Anti-abortion and abortion activists stand side by side in front of the U.S. Supreme Court, in Washington, Monday, during a rally against Roe v. Wade on the anniversary of the U.S. Supreme Court decision. (Manuel Balce Ceneta/AP)

Nancy Northup is president and chief executive of the Center for Reproductive Rights.

On the first day of its new term, the U.S. Supreme Court cleared its docket of one hot-button social issue by declining to hear seven cases involving same-sex marriage — only to find another highly controversial matter hurtling its way.

That same day, the court received an emergency appeal from the Center for Reproductive Rights on behalf of women’s health-care providers, asking the justices to reinstate an injunction blocking a Texas law that has left no more than eight abortion clinics in the state — down from more than 40 before the law was passed last summer.

It won’t be the last time this case — or one like it — reaches the justices.

Since 2011, state politicians have enacted more than 200 restrictions that make it harder for women to obtain safe, legal abortion care. That’s more restrictions in the past three years than were enacted in the previous decade.

Passed under the pretense of regulating safety standards, the true purpose of these laws is to hollow out Roe v. Wade’s recognition of women’s constitutional right to decide for themselves whether to end a pregnancy, as well as the legal protections afforded by that historic ruling.

This new tactic seeks legitimate cover for the illegitimate goal of denying significant numbers of American women access to safe, legal, essential reproductive health care. The question is: Will courts, especially the Supreme Court, let them get away with it?

On Oct. 2, the U.S. Court of Appeals for the 5th Circuit did just that by lifting an injunction blocking the most extreme provisions of Texas’s sweeping anti-abortion law.
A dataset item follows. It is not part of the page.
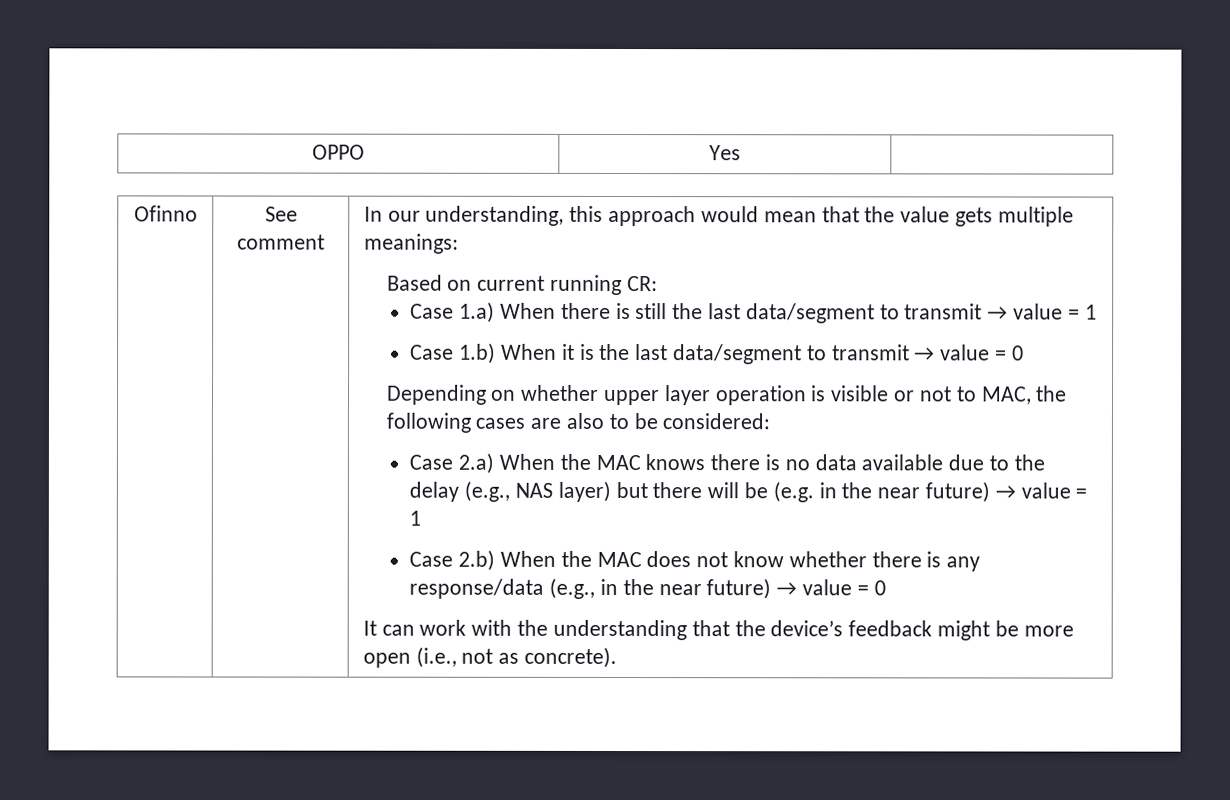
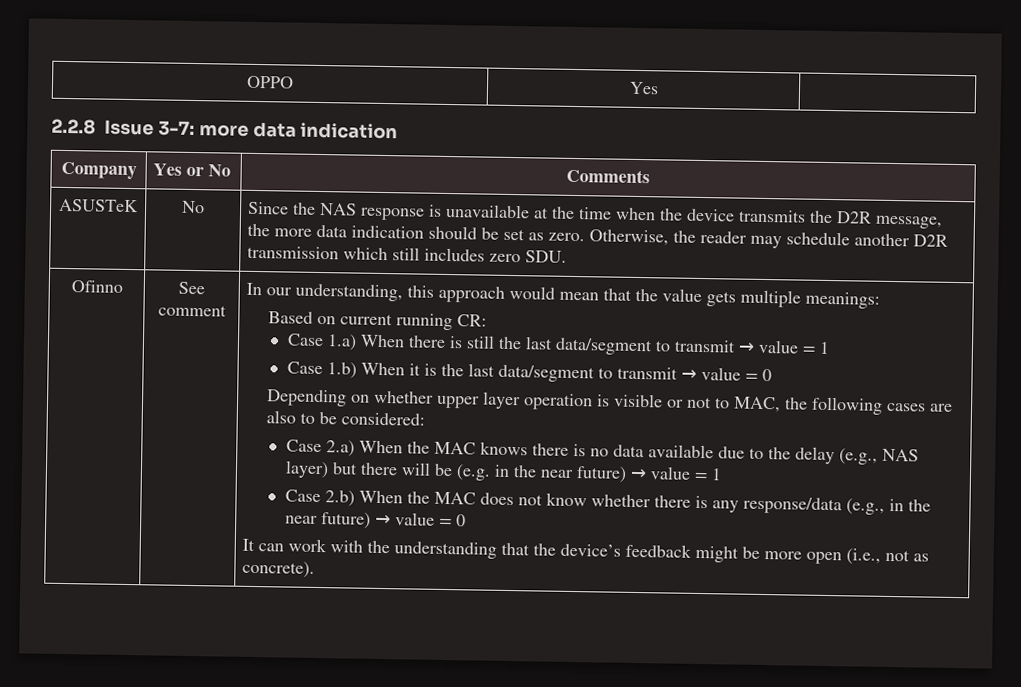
+ 2.2.8 Issue 3-7: more data indication
+ Company | Yes or No | Comments
+ ASUSTeK | No | Since the NAS response is unavailable at the time when the device transmits the D2R message, the more data indication should be set as zero. Otherwise, the reader may schedule another D2R transmission which still includes zero SDU.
Now, not a single abortion clinic remains open in the state west or south of San Antonio.

Women facing an unintended or severely complicated pregnancy who don’t live in one of the state’s four major metropolitan areas are left with round trips of hundreds of miles to the nearest abortion clinic. Some would face a round trip of 1,000 miles to get an abortion in their home state. Too many of these women will face a choice between carrying to term or seeking potentially dangerous abortion options outside the law. Not since before Roe v. Wade has a law or court decision resulted in the denial of abortion care on such a sweeping scale.

But that’s not to say other states haven’t been trying to keep up. In Virginia, a spate of strict building regulations targeting abortion providers was rammed through — over the vocal protests of concerned citizens and members of the state’s own medical advisory panel. Fortunately, a new state health commissioner is working to amend the regulations and lessen their harmful impact.

Oklahoma, Alabama, Louisiana and Wisconsin have passed similarly underhanded laws designed to shutter most, if not all, clinics by requiring any physician who provides an abortion to obtain admitting privileges at a local hospital — a measure opposed by the American Medical Association and the American College of Obstetricians and Gynecologists because it has nothing to do with its ostensible purpose of improving patient safety. In Mississippi, the state’s sole remaining clinic hangs on through a court order blocking a similar restriction.

The 5th Circuit’s decision notwithstanding, courts that have considered these laws have overwhelmingly blocked them. A federal district judge in Alabama struck down that state’s admitting-privileges requirement, deeming unconstitutional the obstacles it created for women seeking abortion care — and noting that, far from protecting women’s health, the law would “create a significant risk that some women would pursue dangerous, illegal abortions.”

In a 7th Circuit ruling upholding a preliminary injunction against Wisconsin’s admitting-privileges law, Judge Richard Posner — an appointee of President Ronald Reagan — wrote that the medical grounds for the law were “feeble” and that allowing the law to take effect would have “wreaked havoc” on abortion access across the state.

These decisions — and many others like them — stand in stark contrast to the one issued last week by the 5th Circuit, which blatantly ignores reams of scientific and medical evidence and fails to recognize the significant harm these restrictions will ­inflict.

The resulting sharp disparities in women’s ability to obtain abortion care are becoming troublingly reminiscent of the time before Roe, when access depended entirely on where a woman lived or her ability to travel to one of the few states where abortion was safe and legal.

As the Supreme Court opens its session, justices will soon have to resolve additional sharp disparities — between the many courts that have sought to shore up the protections of Roe against politicians’ underhanded attempts to render them meaningless, and those that have facilitated the denial of essential women’s health care to millions.